(Before-and-after change records)

::::

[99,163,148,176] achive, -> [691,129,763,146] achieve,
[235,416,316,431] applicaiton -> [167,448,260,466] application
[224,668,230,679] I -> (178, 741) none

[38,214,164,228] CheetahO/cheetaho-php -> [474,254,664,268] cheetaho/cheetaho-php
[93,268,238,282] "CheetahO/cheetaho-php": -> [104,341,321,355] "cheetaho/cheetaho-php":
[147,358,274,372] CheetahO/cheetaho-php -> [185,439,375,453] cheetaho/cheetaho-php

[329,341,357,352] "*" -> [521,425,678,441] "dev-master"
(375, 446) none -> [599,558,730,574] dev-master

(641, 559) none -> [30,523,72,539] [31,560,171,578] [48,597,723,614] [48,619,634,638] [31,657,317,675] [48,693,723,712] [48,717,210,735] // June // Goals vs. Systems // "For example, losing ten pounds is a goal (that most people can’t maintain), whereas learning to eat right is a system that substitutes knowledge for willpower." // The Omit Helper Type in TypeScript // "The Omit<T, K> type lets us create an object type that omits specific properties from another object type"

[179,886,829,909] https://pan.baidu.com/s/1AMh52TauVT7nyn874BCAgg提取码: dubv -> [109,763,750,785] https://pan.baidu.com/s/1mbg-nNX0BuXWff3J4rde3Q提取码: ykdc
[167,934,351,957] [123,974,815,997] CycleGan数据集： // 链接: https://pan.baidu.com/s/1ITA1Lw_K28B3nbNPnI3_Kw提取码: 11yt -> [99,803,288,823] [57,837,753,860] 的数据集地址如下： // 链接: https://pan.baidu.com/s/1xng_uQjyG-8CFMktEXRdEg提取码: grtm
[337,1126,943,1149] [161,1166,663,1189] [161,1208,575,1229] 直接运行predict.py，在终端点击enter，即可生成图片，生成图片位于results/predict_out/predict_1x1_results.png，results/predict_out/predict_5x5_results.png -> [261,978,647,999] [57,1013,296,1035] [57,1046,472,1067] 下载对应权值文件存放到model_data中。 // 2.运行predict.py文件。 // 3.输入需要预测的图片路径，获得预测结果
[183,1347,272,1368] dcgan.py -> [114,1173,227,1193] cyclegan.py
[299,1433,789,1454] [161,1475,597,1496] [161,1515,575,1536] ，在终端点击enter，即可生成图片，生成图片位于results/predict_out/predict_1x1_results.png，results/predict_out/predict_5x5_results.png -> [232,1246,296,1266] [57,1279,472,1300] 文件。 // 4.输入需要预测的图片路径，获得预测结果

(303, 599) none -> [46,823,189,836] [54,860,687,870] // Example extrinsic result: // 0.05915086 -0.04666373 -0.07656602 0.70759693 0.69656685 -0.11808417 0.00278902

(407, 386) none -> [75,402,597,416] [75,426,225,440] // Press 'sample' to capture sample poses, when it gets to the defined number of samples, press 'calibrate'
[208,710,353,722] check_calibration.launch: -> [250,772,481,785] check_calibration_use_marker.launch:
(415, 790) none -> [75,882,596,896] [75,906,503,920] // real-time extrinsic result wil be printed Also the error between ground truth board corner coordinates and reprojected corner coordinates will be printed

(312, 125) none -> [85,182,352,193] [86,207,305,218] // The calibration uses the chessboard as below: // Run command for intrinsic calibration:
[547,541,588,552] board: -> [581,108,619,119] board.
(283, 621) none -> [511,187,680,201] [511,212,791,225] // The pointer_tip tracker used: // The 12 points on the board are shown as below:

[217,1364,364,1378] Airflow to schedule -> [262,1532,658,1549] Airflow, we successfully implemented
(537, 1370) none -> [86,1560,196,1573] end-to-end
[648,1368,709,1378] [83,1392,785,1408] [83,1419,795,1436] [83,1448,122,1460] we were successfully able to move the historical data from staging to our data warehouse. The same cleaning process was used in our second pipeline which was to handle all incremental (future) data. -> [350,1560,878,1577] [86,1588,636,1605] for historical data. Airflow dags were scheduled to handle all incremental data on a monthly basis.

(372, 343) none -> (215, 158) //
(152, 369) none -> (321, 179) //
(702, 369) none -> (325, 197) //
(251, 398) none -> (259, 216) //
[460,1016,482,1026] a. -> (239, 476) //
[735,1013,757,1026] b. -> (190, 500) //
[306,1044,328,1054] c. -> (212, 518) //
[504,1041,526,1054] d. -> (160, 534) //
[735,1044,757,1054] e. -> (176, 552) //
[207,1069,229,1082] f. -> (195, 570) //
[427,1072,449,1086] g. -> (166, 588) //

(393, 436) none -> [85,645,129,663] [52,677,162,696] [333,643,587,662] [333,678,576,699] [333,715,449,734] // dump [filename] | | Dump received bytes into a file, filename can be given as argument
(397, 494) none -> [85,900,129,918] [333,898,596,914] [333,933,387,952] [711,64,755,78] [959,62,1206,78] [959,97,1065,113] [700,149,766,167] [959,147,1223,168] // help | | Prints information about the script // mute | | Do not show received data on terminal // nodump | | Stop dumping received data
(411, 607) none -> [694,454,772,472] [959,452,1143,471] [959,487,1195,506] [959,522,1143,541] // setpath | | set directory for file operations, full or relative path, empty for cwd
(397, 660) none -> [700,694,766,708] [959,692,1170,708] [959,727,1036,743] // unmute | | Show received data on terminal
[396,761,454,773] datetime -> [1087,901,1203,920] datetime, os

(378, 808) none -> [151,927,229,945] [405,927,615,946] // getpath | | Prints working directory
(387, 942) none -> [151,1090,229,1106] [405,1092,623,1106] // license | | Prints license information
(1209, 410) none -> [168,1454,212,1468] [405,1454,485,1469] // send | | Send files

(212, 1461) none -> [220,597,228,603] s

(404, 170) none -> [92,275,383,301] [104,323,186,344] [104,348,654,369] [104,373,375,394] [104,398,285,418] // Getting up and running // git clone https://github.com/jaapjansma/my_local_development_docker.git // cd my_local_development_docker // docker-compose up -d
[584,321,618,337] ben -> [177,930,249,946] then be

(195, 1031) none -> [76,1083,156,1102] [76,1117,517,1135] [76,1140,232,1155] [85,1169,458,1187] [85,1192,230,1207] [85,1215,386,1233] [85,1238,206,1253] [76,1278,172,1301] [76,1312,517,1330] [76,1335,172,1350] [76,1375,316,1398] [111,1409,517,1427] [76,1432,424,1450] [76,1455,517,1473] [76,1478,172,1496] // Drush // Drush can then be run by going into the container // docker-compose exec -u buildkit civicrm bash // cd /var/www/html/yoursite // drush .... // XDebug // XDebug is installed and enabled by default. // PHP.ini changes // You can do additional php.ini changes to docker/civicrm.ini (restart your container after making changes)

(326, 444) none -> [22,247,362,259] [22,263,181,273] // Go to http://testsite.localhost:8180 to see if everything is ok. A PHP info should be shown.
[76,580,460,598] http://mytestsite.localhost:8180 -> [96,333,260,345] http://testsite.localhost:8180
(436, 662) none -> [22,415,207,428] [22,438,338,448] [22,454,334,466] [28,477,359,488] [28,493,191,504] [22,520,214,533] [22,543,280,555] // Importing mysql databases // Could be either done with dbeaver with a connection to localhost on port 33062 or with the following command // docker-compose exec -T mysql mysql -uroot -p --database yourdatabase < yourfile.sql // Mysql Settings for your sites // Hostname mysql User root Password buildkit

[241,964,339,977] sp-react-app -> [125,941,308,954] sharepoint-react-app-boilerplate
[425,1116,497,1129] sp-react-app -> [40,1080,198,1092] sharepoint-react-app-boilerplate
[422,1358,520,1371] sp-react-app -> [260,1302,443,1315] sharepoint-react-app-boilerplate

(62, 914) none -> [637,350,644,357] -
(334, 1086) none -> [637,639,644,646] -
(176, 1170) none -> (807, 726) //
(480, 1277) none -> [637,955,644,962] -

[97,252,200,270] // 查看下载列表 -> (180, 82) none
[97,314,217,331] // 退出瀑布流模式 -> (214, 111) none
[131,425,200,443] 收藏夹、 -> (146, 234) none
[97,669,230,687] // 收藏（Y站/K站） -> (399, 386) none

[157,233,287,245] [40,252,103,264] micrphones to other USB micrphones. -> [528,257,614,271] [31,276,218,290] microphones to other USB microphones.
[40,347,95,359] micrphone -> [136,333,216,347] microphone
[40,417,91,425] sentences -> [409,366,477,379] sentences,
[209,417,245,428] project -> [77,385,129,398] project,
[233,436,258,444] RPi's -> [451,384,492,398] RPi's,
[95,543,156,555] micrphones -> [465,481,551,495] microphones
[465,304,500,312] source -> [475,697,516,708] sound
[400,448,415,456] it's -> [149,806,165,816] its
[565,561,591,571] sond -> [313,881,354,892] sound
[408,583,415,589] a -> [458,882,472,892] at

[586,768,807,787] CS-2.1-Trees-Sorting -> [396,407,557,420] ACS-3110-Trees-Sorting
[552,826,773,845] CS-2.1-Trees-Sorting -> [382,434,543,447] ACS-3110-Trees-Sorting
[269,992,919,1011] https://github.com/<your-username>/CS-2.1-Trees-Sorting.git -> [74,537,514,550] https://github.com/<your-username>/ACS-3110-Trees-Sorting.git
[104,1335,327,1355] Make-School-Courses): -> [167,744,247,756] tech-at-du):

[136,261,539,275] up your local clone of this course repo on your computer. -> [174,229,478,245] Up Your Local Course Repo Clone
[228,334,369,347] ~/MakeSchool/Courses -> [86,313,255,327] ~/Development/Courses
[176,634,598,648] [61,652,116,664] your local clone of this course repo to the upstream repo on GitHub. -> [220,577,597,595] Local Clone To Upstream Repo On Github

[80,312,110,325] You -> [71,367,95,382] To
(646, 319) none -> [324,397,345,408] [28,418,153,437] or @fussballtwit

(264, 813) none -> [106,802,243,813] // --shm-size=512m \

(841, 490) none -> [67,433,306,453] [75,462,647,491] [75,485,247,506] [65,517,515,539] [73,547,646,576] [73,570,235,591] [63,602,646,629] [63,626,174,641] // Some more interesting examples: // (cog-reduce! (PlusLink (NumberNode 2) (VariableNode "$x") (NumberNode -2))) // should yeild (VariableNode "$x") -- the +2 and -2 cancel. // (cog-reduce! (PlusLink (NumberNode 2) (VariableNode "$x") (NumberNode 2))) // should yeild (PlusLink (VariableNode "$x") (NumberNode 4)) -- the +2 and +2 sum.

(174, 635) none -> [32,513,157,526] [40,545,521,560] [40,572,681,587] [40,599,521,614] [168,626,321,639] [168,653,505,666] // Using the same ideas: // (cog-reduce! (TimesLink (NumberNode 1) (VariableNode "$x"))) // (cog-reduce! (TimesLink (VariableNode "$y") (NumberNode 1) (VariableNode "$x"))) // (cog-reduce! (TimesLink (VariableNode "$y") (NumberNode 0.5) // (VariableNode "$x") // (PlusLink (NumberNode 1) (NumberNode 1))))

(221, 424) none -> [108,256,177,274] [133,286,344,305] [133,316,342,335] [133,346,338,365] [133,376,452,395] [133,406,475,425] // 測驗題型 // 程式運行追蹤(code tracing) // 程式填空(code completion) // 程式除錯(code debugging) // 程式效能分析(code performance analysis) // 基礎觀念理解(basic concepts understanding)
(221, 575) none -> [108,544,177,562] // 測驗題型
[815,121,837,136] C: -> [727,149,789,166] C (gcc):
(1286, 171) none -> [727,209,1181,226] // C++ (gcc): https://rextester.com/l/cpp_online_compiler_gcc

::::

**ACTION ITEM**
Only one stretch of the data above is needed. Restate it word for word, from the line containing "(397, 660) none" through the line containing "(195, 1031) none", both ends included.

**RESPONSE AREA**
(397, 660) none -> [700,694,766,708] [959,692,1170,708] [959,727,1036,743] // unmute | | Show received data on terminal
[396,761,454,773] datetime -> [1087,901,1203,920] datetime, os

(378, 808) none -> [151,927,229,945] [405,927,615,946] // getpath | | Prints working directory
(387, 942) none -> [151,1090,229,1106] [405,1092,623,1106] // license | | Prints license information
(1209, 410) none -> [168,1454,212,1468] [405,1454,485,1469] // send | | Send files

(212, 1461) none -> [220,597,228,603] s

(404, 170) none -> [92,275,383,301] [104,323,186,344] [104,348,654,369] [104,373,375,394] [104,398,285,418] // Getting up and running // git clone https://github.com/jaapjansma/my_local_development_docker.git // cd my_local_development_docker // docker-compose up -d
[584,321,618,337] ben -> [177,930,249,946] then be

(195, 1031) none -> [76,1083,156,1102] [76,1117,517,1135] [76,1140,232,1155] [85,1169,458,1187] [85,1192,230,1207] [85,1215,386,1233] [85,1238,206,1253] [76,1278,172,1301] [76,1312,517,1330] [76,1335,172,1350] [76,1375,316,1398] [111,1409,517,1427] [76,1432,424,1450] [76,1455,517,1473] [76,1478,172,1496] // Drush // Drush can then be run by going into the container // docker-compose exec -u buildkit civicrm bash // cd /var/www/html/yoursite // drush .... // XDebug // XDebug is installed and enabled by default. // PHP.ini changes // You can do additional php.ini changes to docker/civicrm.ini (restart your container after making changes)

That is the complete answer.